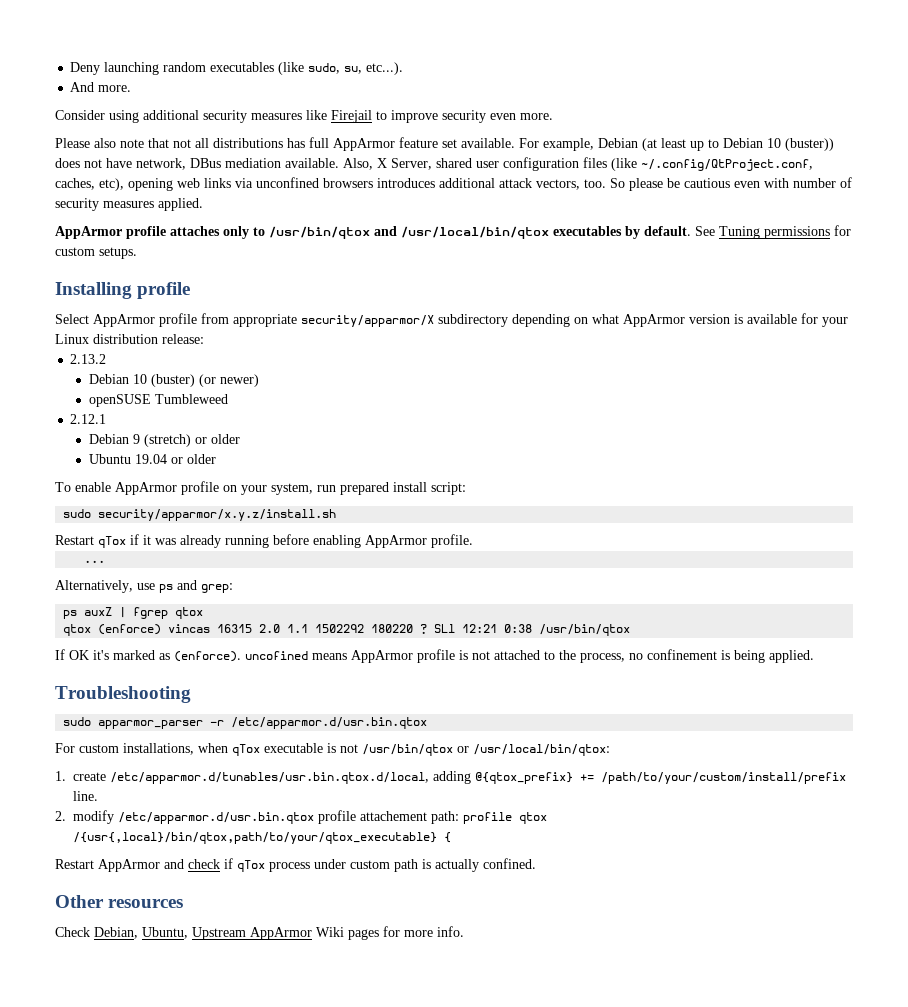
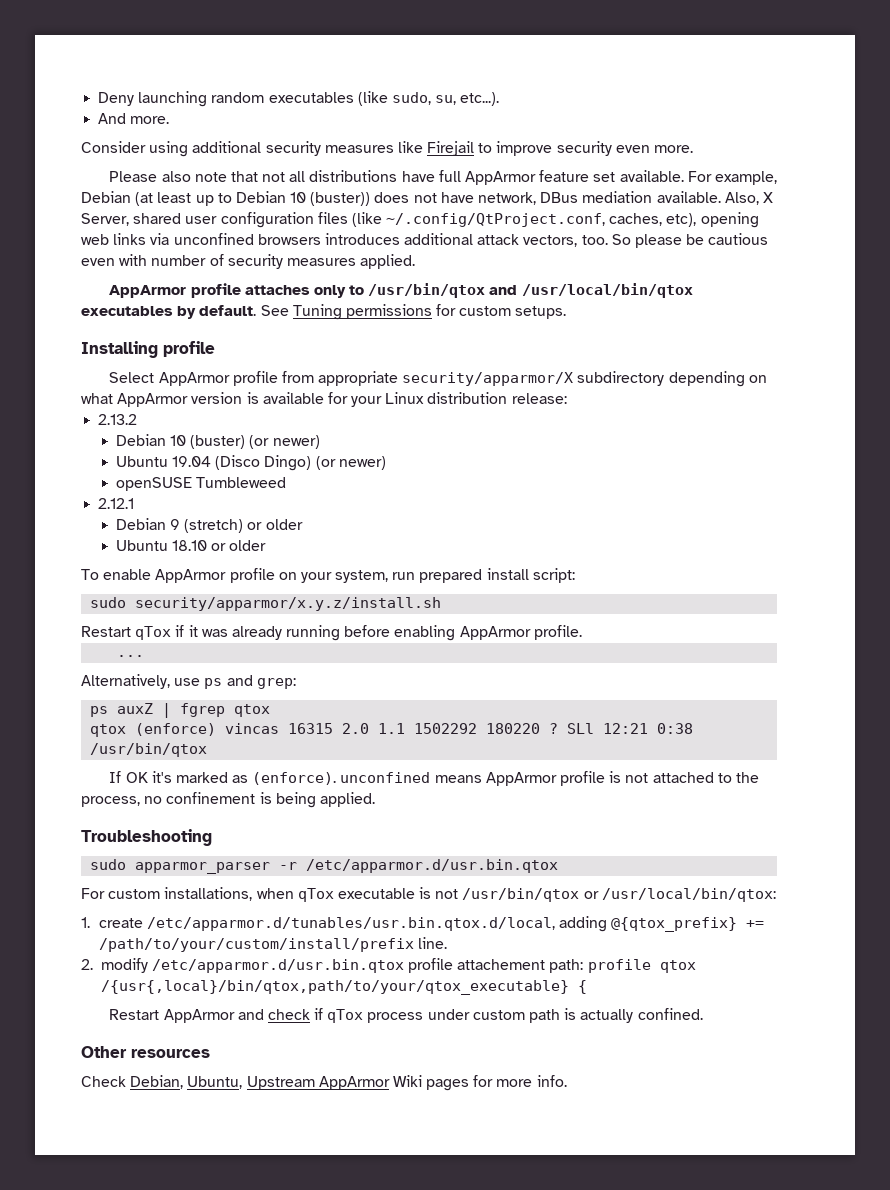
[287,138,305,148] has -> [401,171,435,182] have
(259, 380) none -> [115,455,386,471] // Ubuntu 19.04 (Disco Dingo) (or newer)
[134,454,167,464] 19.04 -> [171,540,207,551] 18.10
[245,651,308,660] uncofined -> [340,772,431,783] unconfined

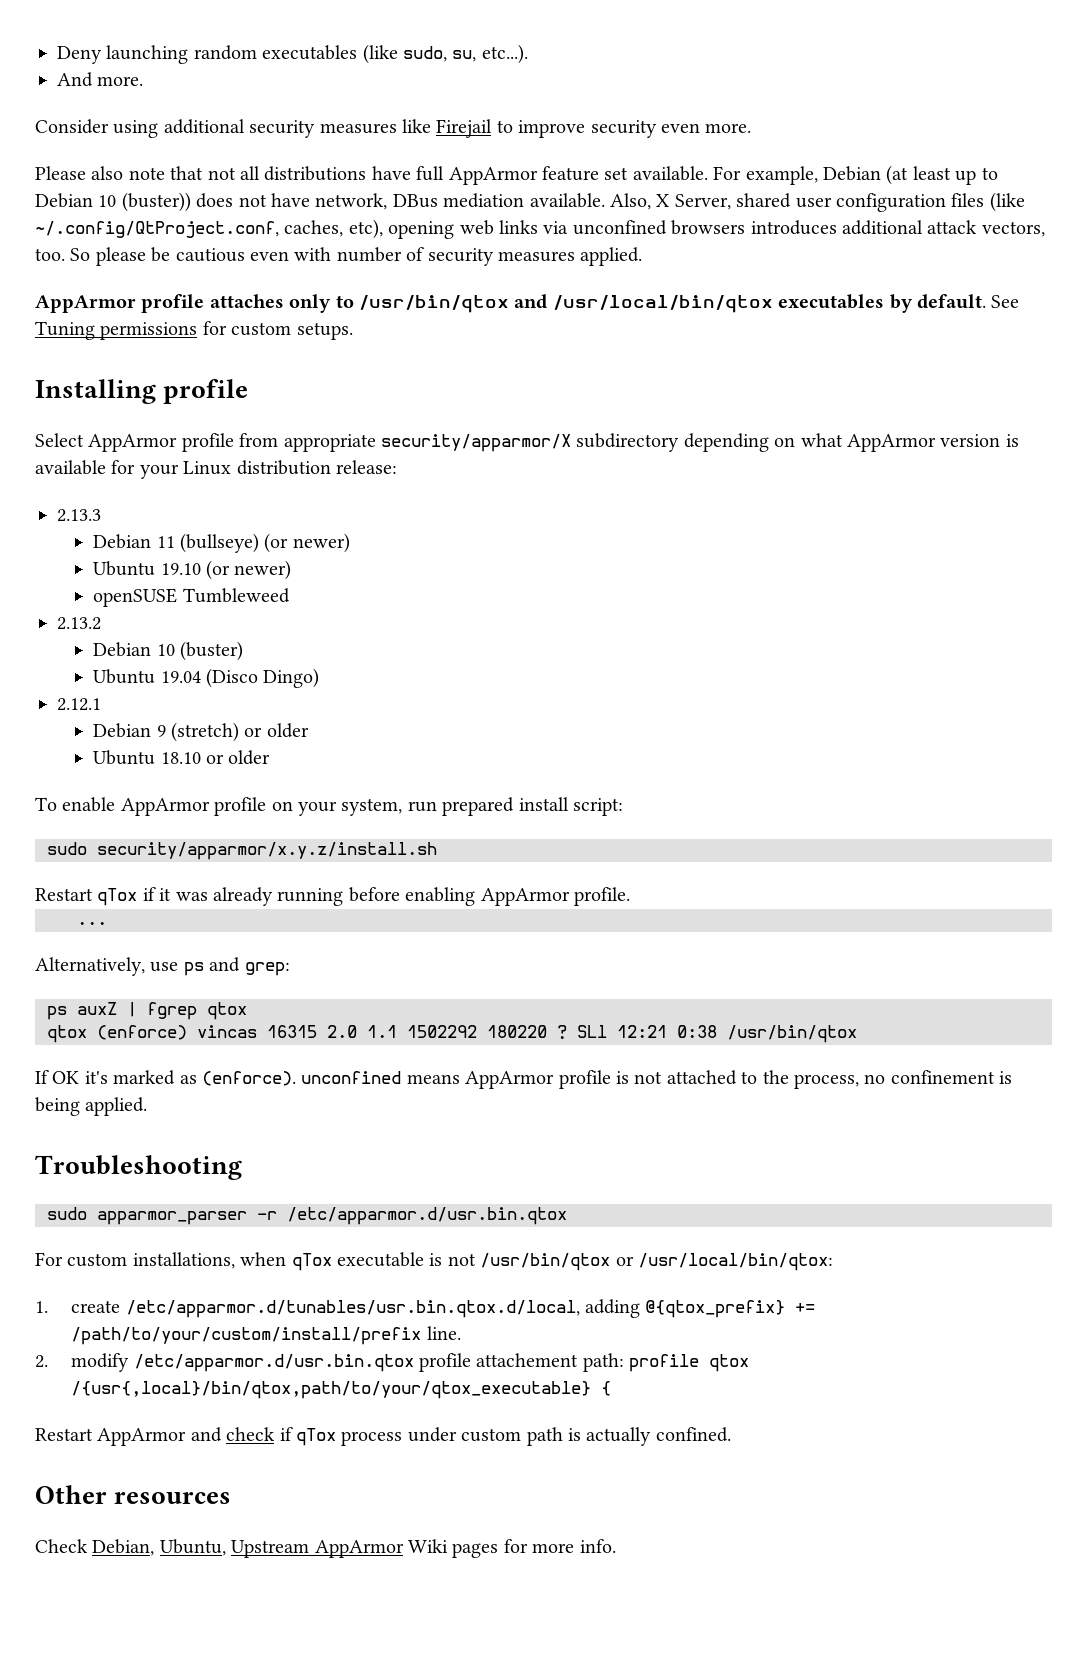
(567, 398) none -> [57,509,101,522] [93,533,350,553] [93,560,292,580] [93,588,290,607] // 2.13.3 // Debian 11 (bullseye) (or newer) // Ubuntu 19.10 (or newer) // openSUSE Tumbleweed
[249,435,320,449] (or newer) -> (244, 651) none
[315,456,386,470] [115,477,286,491] (or newer) // openSUSE Tumbleweed -> (320, 678) none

--------------------

* **Task objective**
For each line of the data that has the word "openSUSE", report that line.

* **Task answer**
(567, 398) none -> [57,509,101,522] [93,533,350,553] [93,560,292,580] [93,588,290,607] // 2.13.3 // Debian 11 (bullseye) (or newer) // Ubuntu 19.10 (or newer) // openSUSE Tumbleweed
[315,456,386,470] [115,477,286,491] (or newer) // openSUSE Tumbleweed -> (320, 678) none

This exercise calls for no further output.